> [Data for analysis]
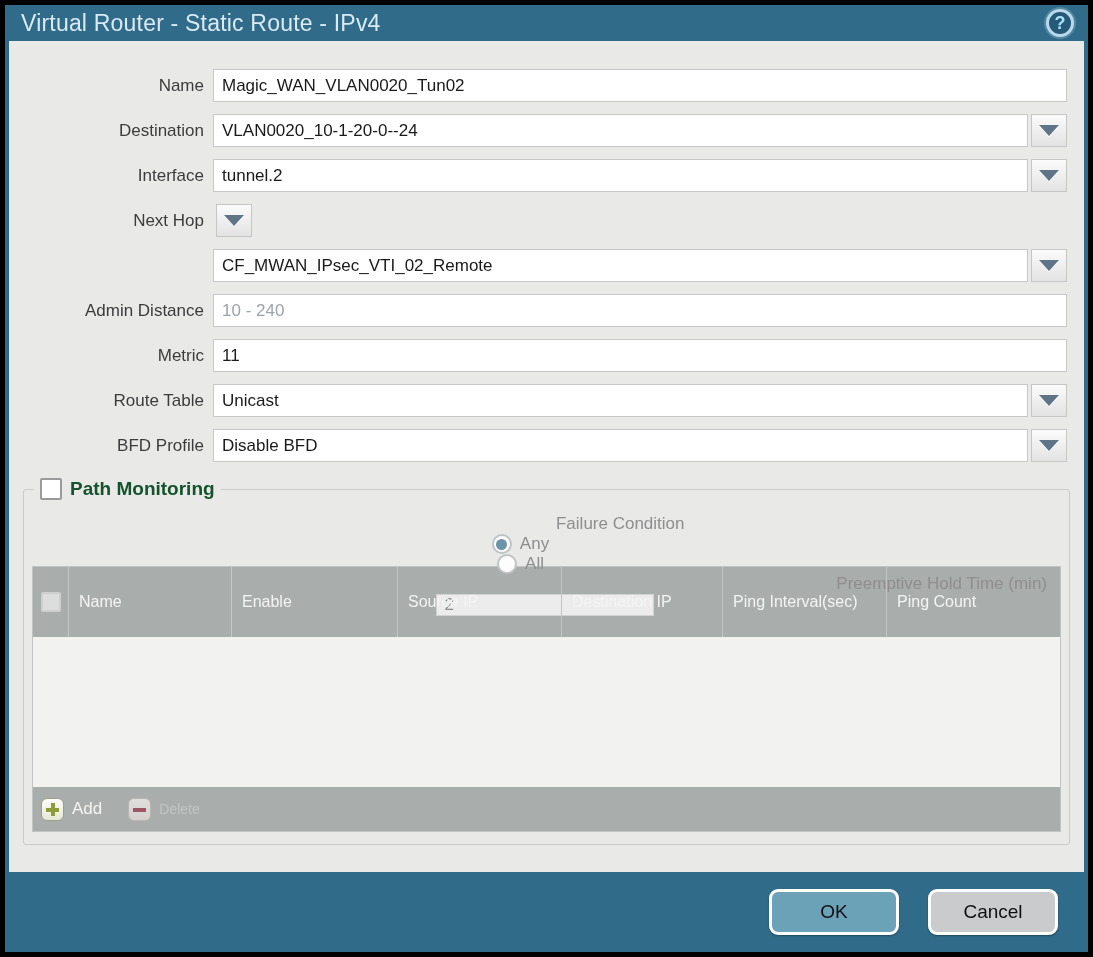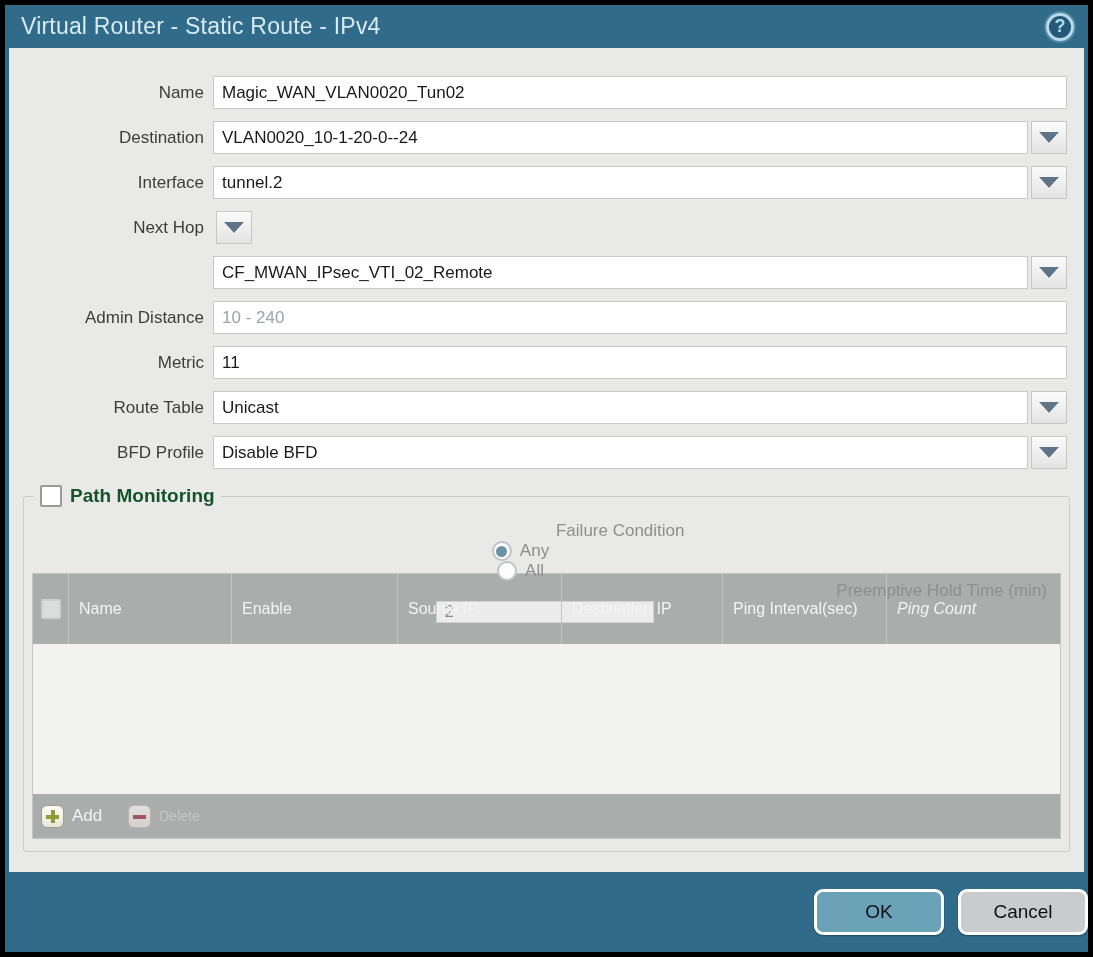"Virtual Router - Static Route" .titlebar { height: 43px -> 36px }
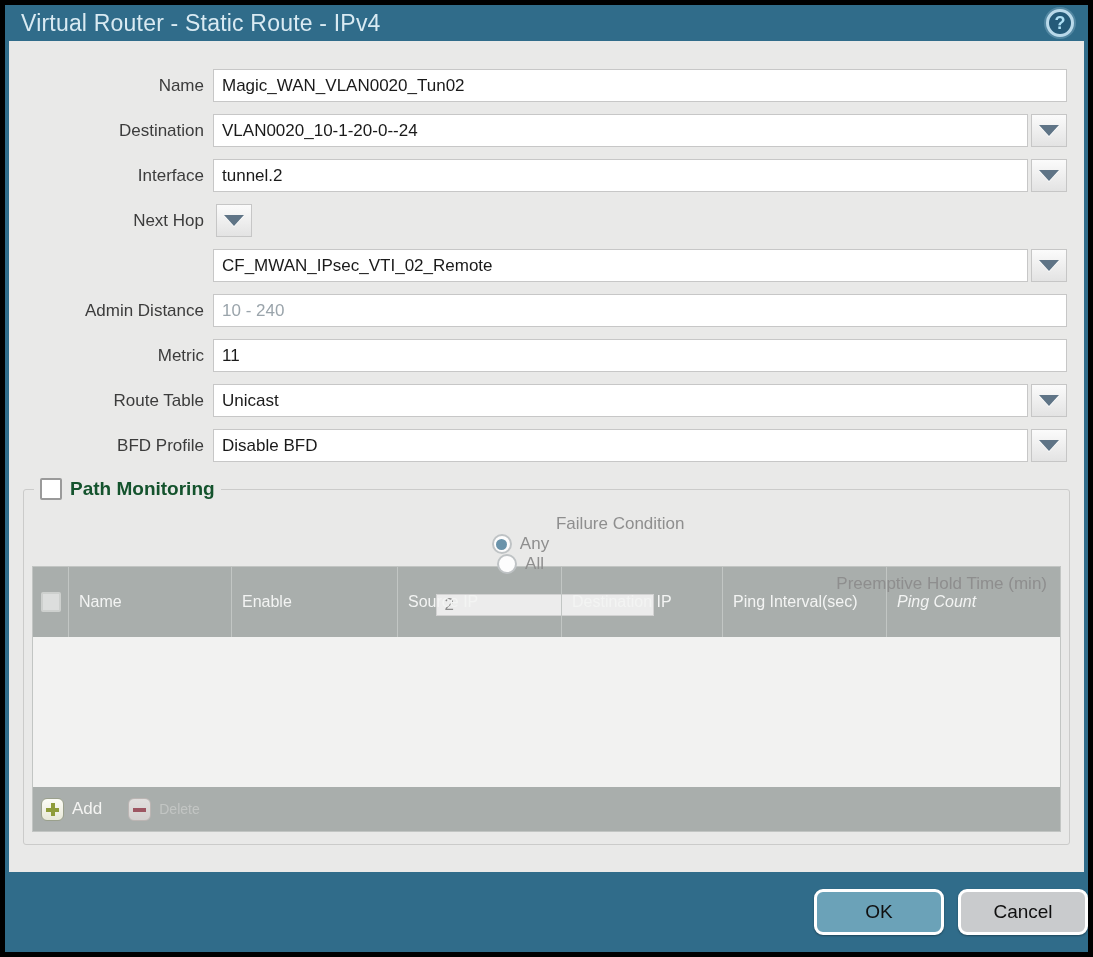"Ping Count" .th:last-child { font-style: italic -> none }
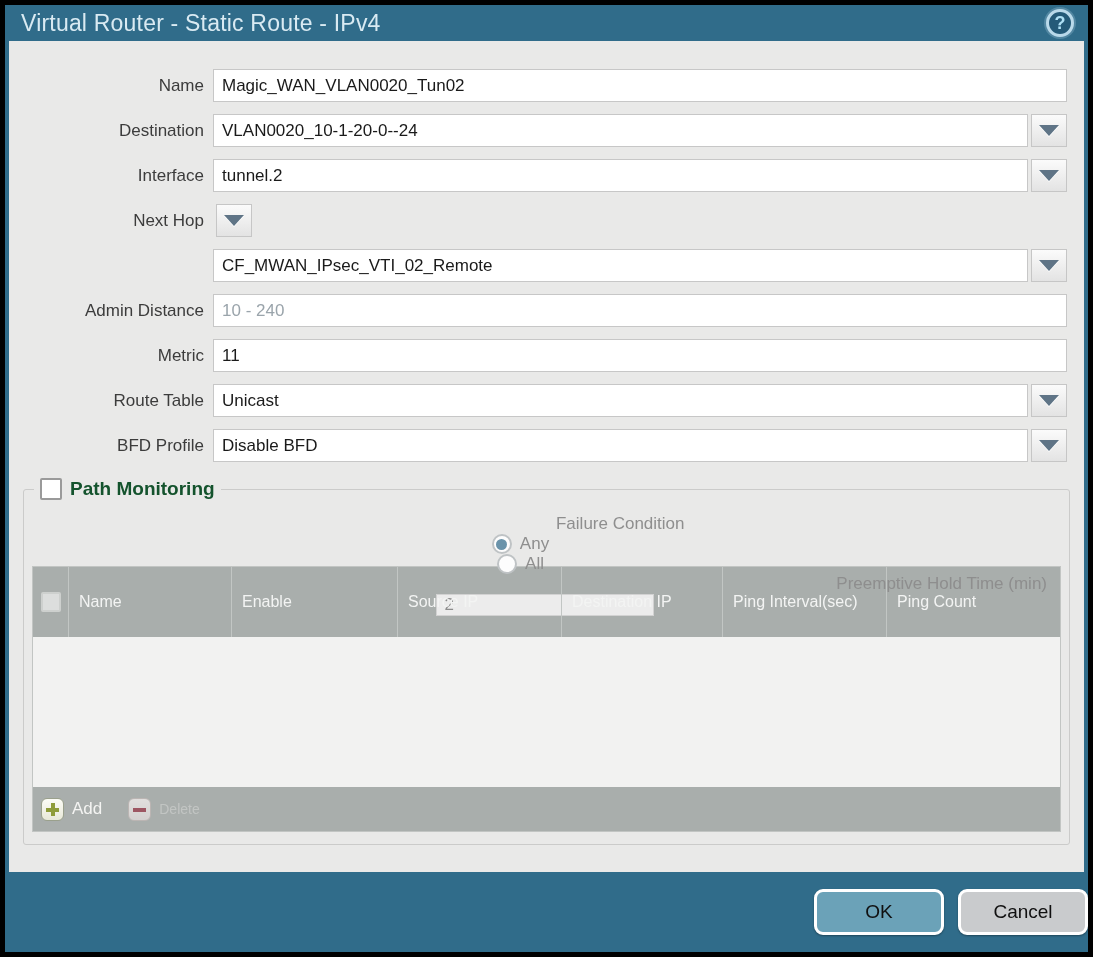"OK" .bottombar { gap: none -> 15px; padding-right: none -> 30px }
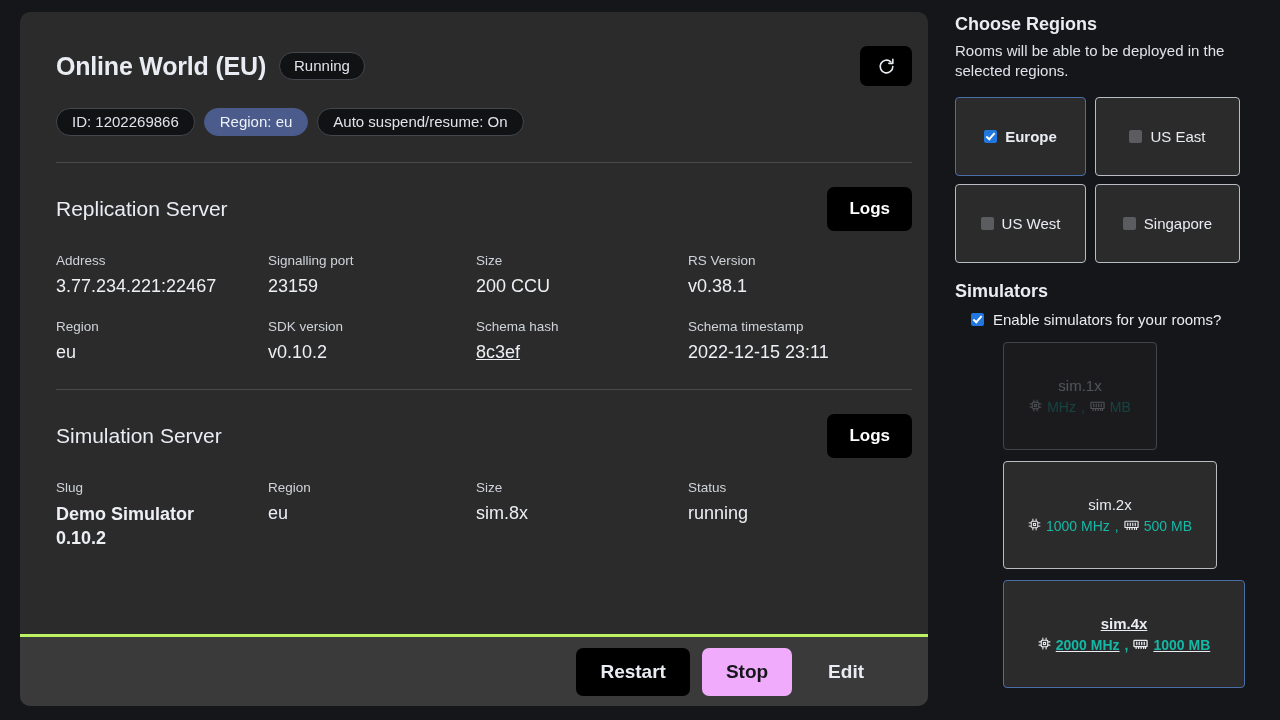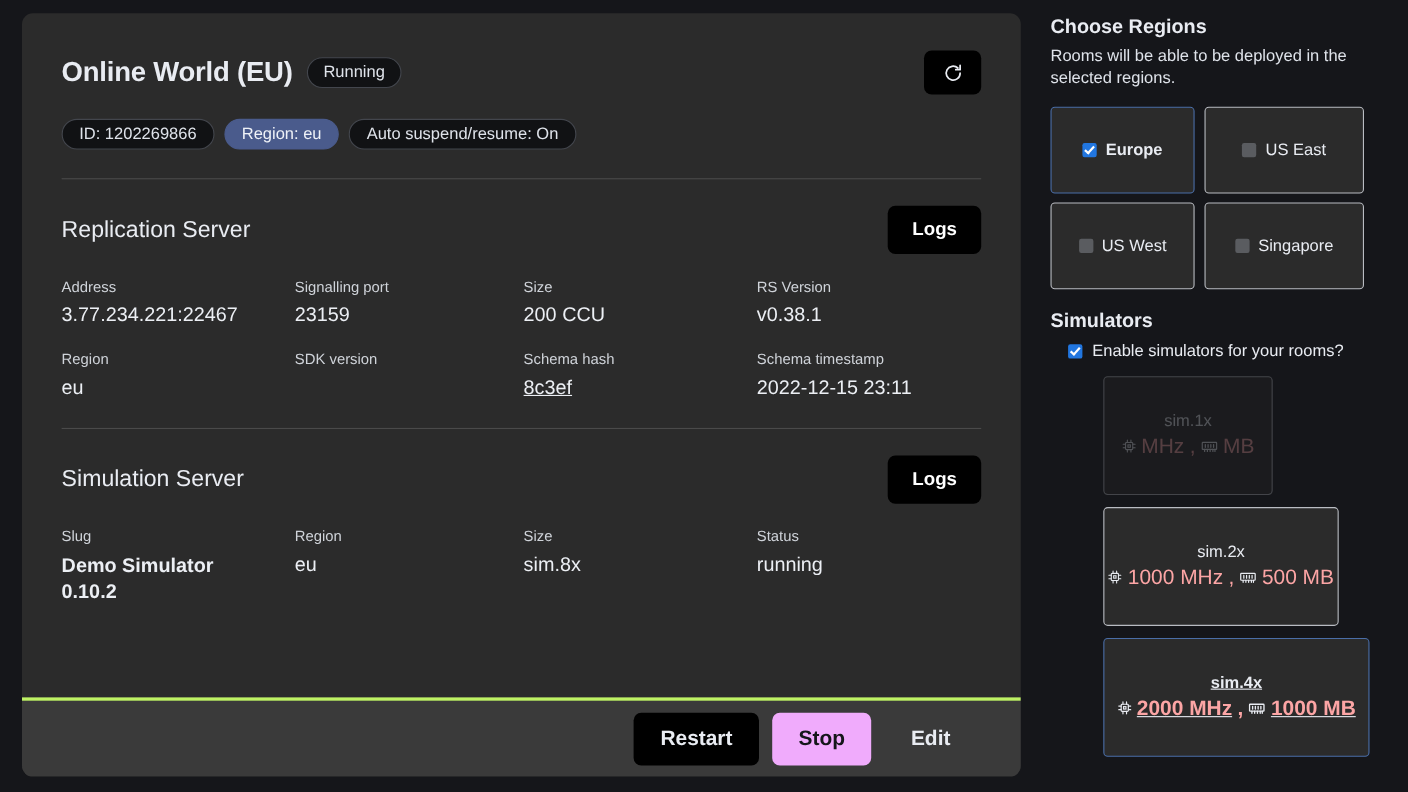"Online World (EU)" .card-body { padding: 34px 36px 0 36px -> 34px 16px 0 36px }
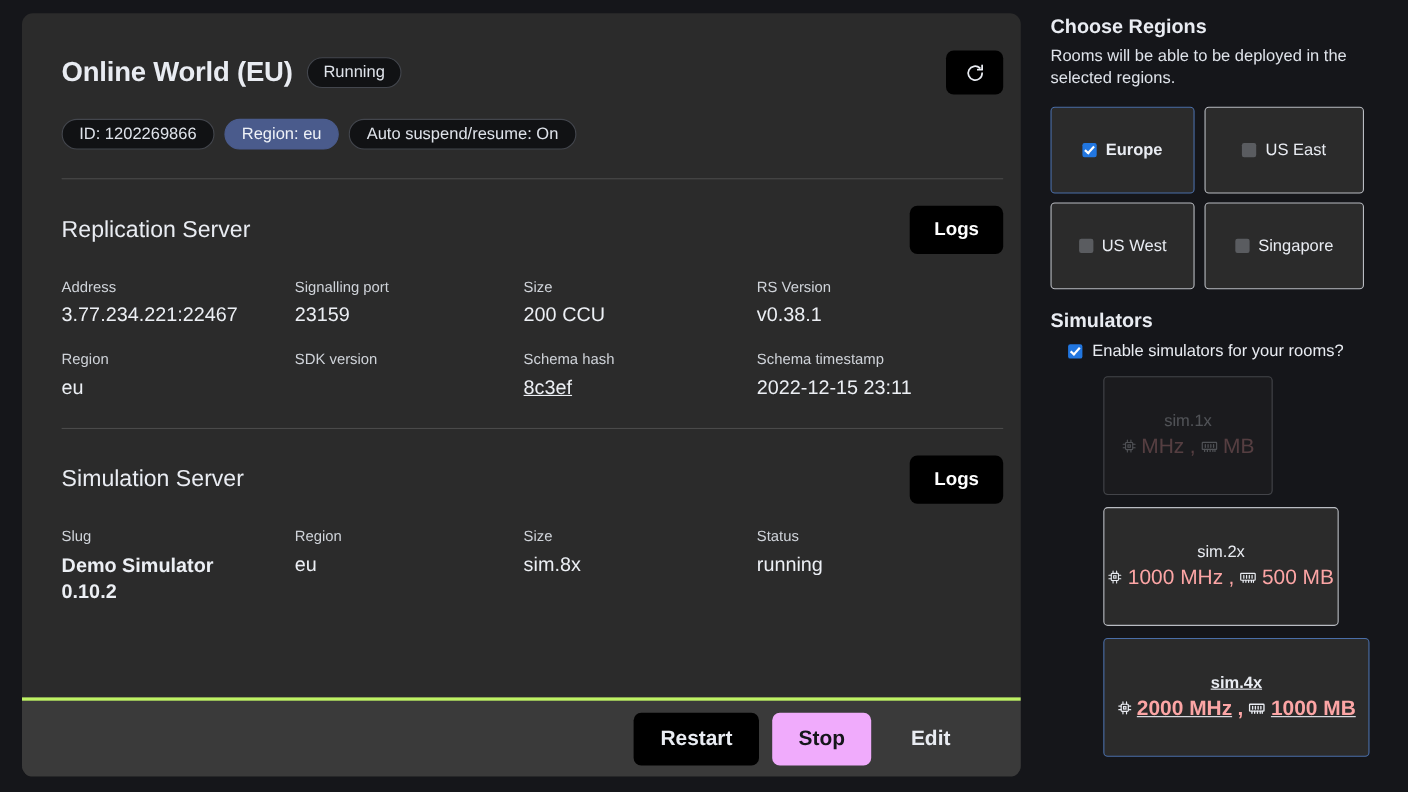"v0.10.2" div.field-value { html: none -> <div>v0.10.2</div> }
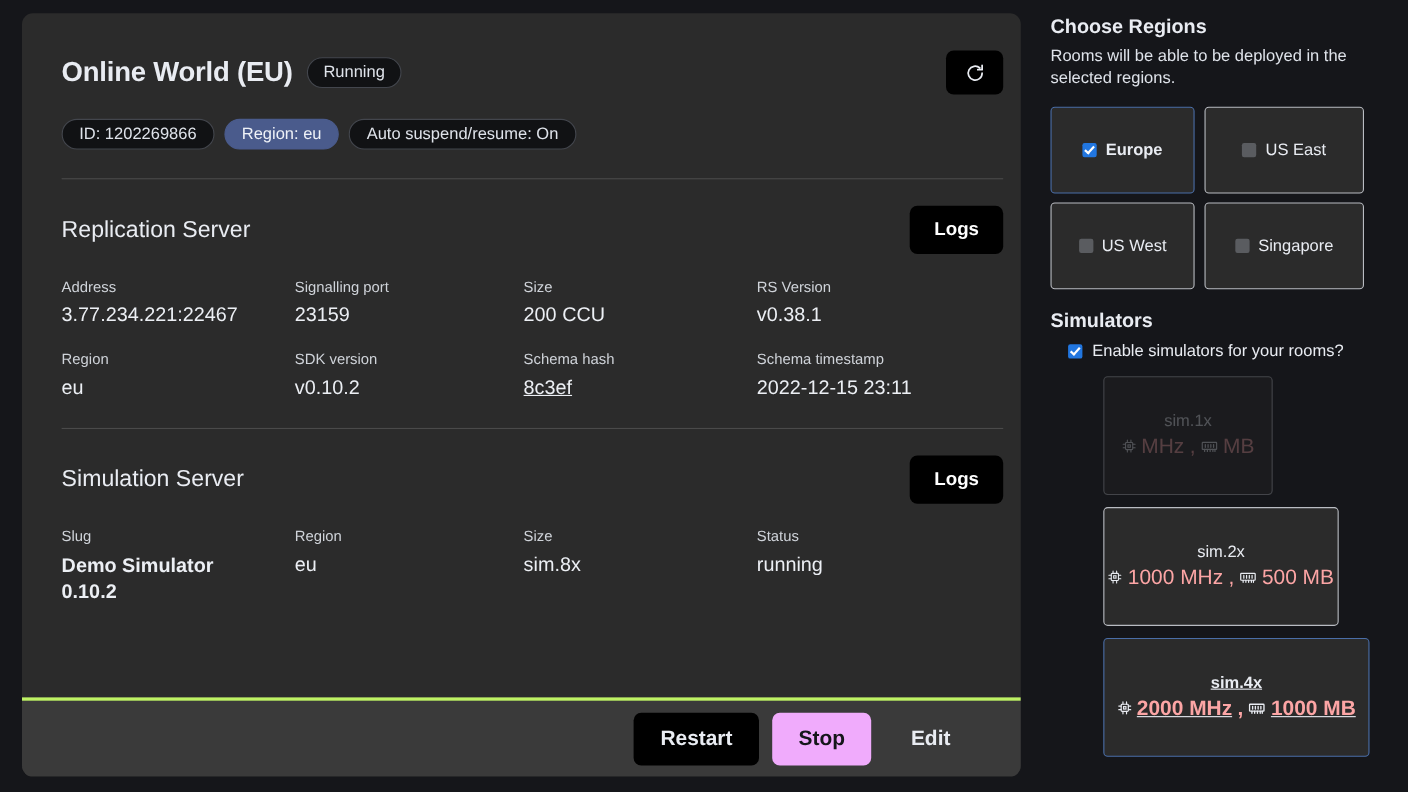"MHz" .sim-specs { color: #fca5a5 -> #14b8a6; font-size: 19px -> 14px }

> [Task to complete] Return the material in full and unaltered, minus its pictures.

> [Answer to the exercise]
"Virtual Router - Static Route" .titlebar { height: 43px -> 36px }
"Ping Count" .th:last-child { font-style: italic -> none }
"OK" .bottombar { gap: none -> 15px; padding-right: none -> 30px }
"Online World (EU)" .card-body { padding: 34px 36px 0 36px -> 34px 16px 0 36px }
"v0.10.2" div.field-value { html: none -> <div>v0.10.2</div> }
"MHz" .sim-specs { color: #fca5a5 -> #14b8a6; font-size: 19px -> 14px }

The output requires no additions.